Your goal :: From the data that follows, print exactly the lines starting at the one containing "[151,568,570,586] github.com/mediocregopher/radix.v2/... ->" and ending at the one containing "[162,651,581,669] github.com/mediocregopher/radix.v2/... ->"; include both of them and nothing more.
-------- Data listing
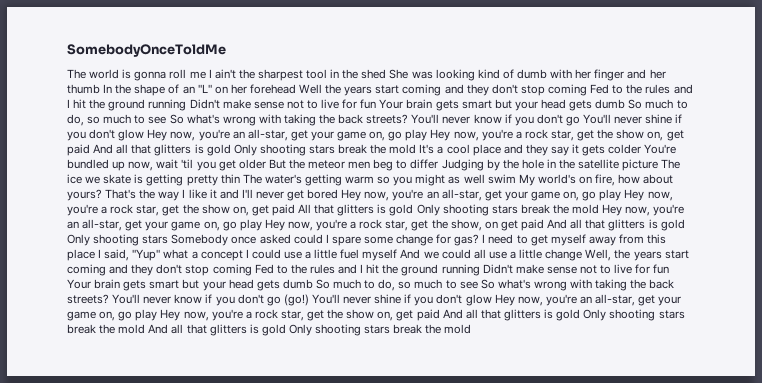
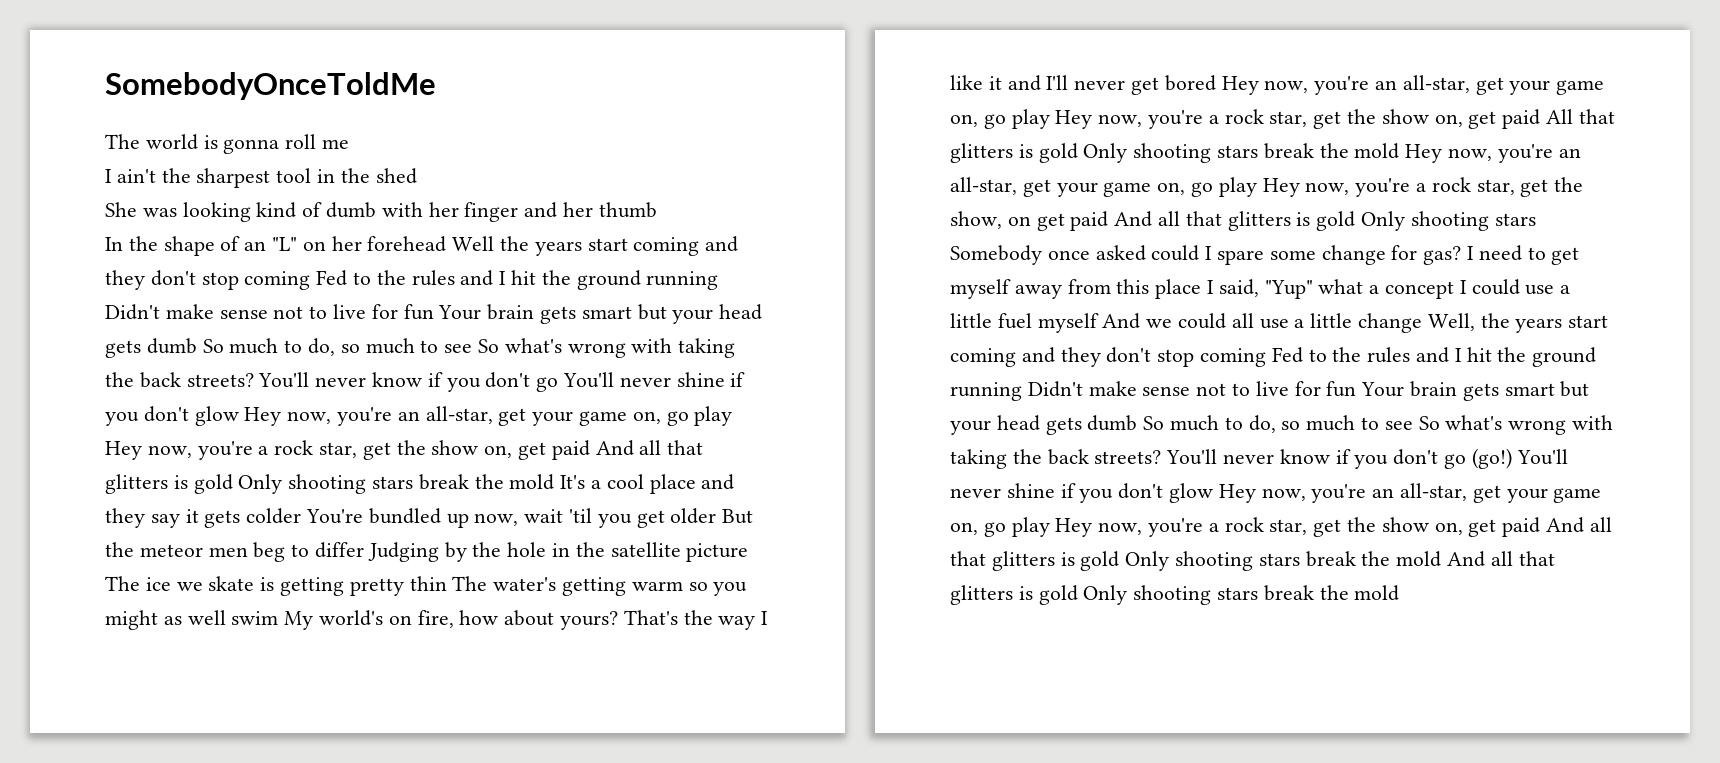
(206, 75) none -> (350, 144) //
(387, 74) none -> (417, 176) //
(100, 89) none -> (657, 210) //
----------------
-------- Data listing
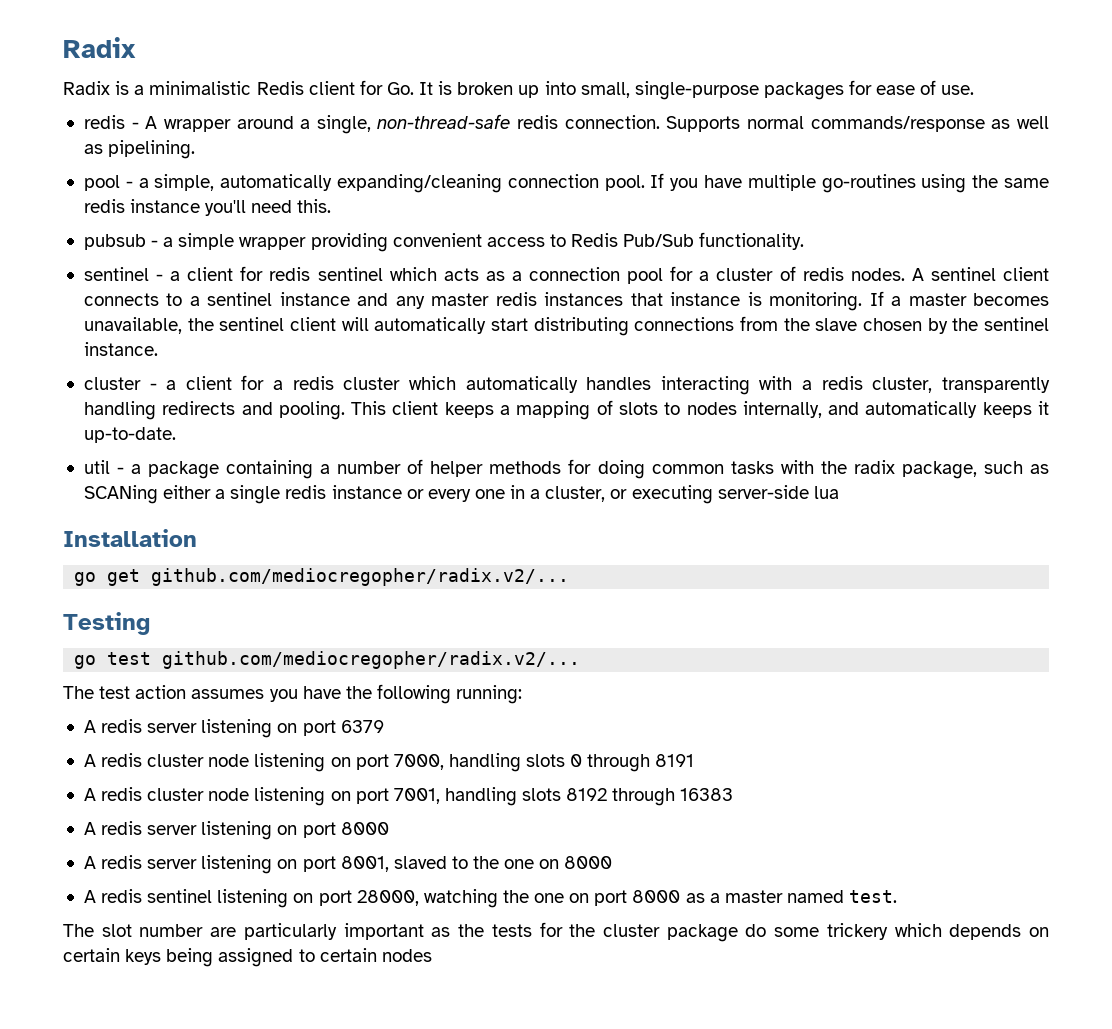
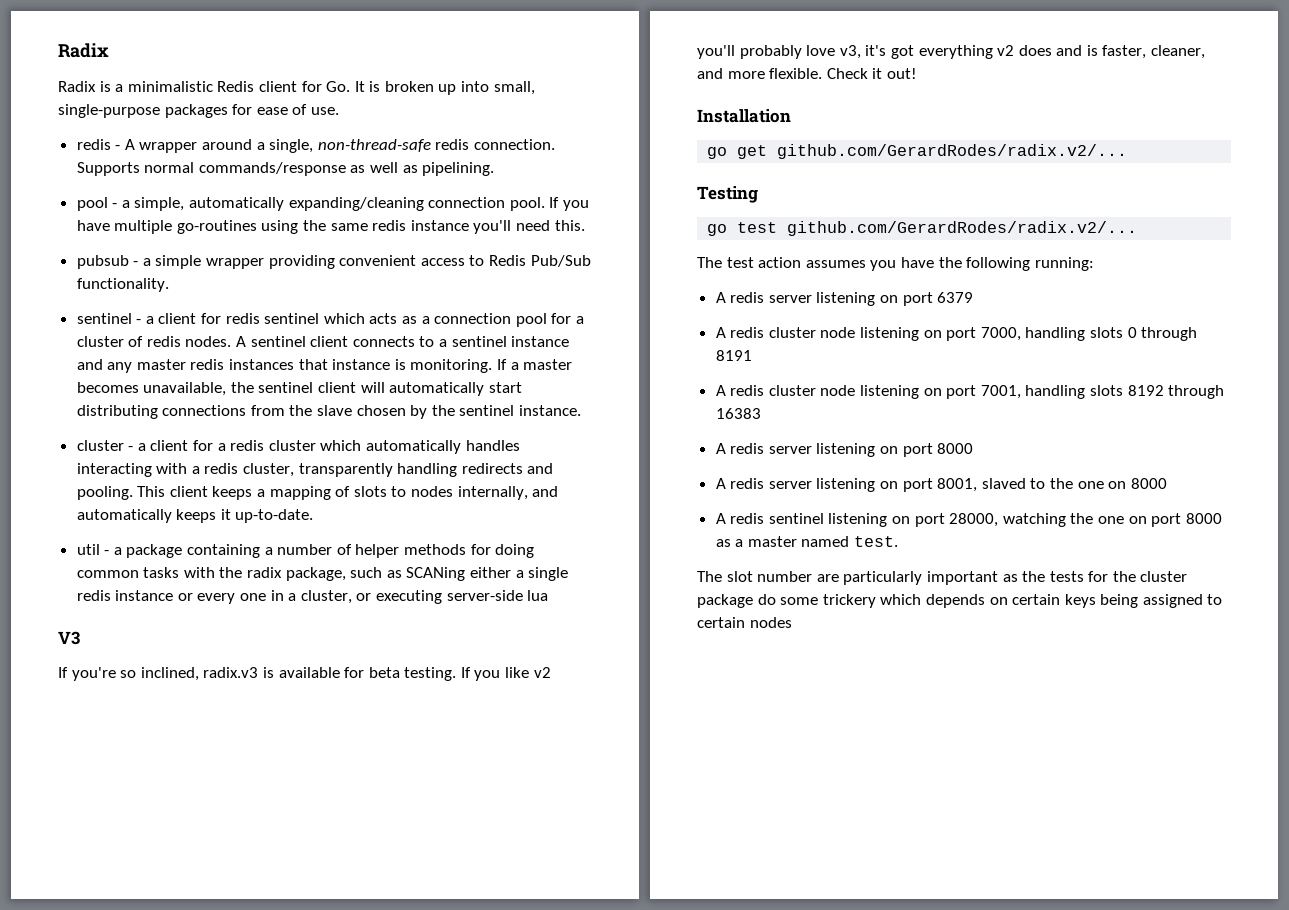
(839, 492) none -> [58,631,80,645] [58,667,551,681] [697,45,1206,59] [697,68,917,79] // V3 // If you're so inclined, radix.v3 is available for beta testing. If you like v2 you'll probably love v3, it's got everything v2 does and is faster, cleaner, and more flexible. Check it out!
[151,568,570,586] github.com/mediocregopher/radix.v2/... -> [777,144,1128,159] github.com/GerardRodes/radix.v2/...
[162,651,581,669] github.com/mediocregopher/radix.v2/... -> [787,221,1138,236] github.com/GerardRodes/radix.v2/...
----------------
-------- Data listing
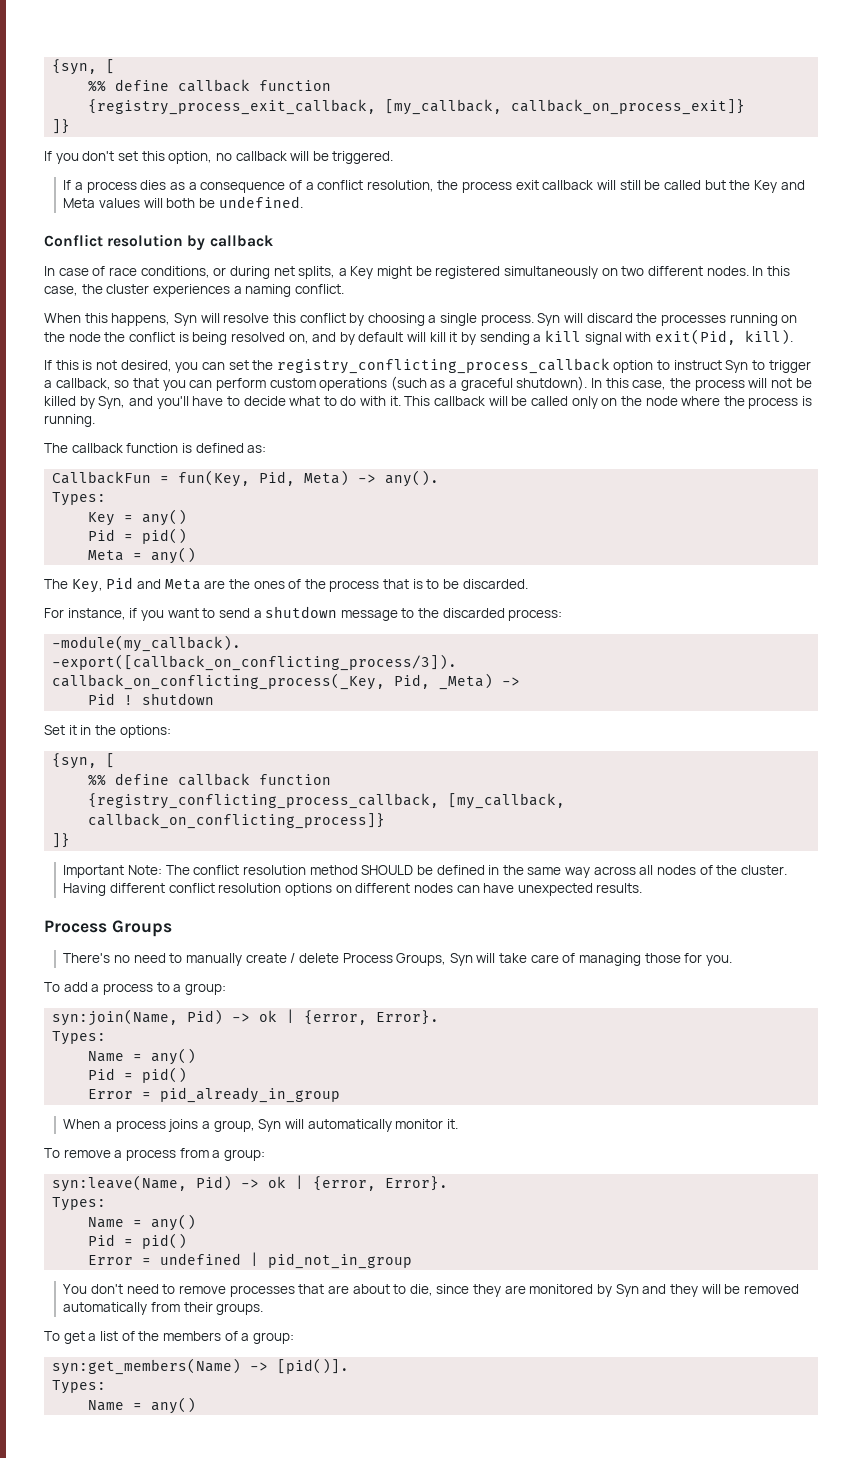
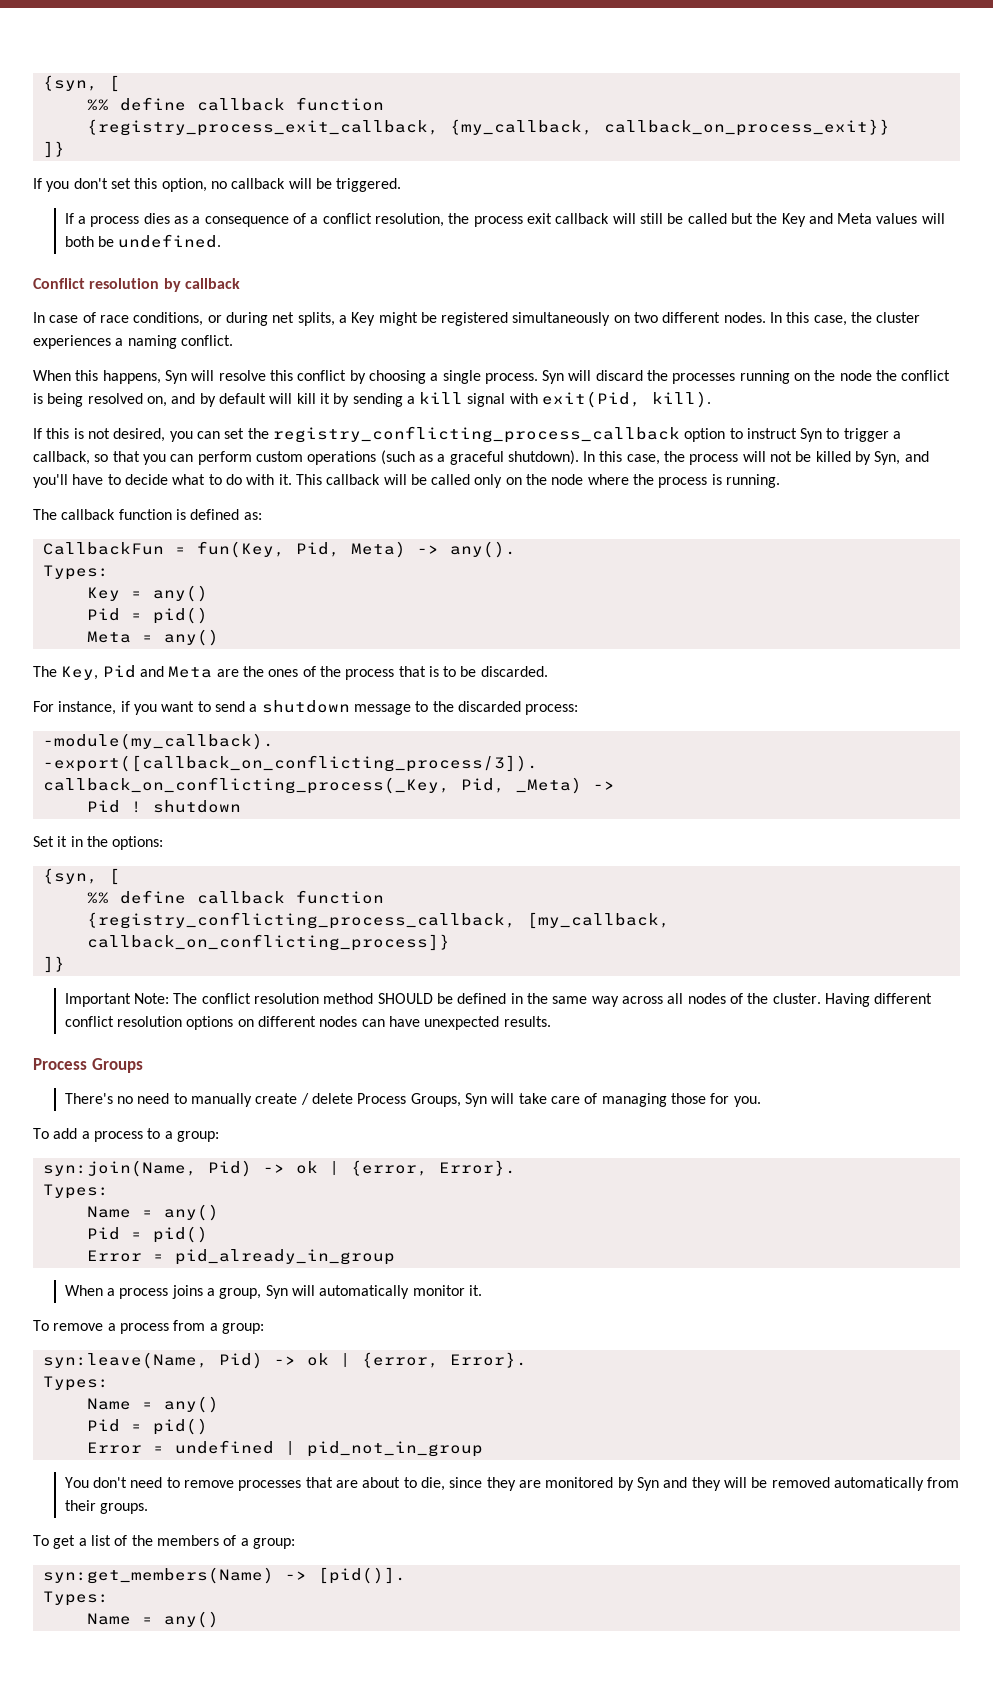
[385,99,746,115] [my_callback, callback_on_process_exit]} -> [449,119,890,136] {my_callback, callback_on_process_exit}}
----------------
Response to the exercise ::
[151,568,570,586] github.com/mediocregopher/radix.v2/... -> [777,144,1128,159] github.com/GerardRodes/radix.v2/...
[162,651,581,669] github.com/mediocregopher/radix.v2/... -> [787,221,1138,236] github.com/GerardRodes/radix.v2/...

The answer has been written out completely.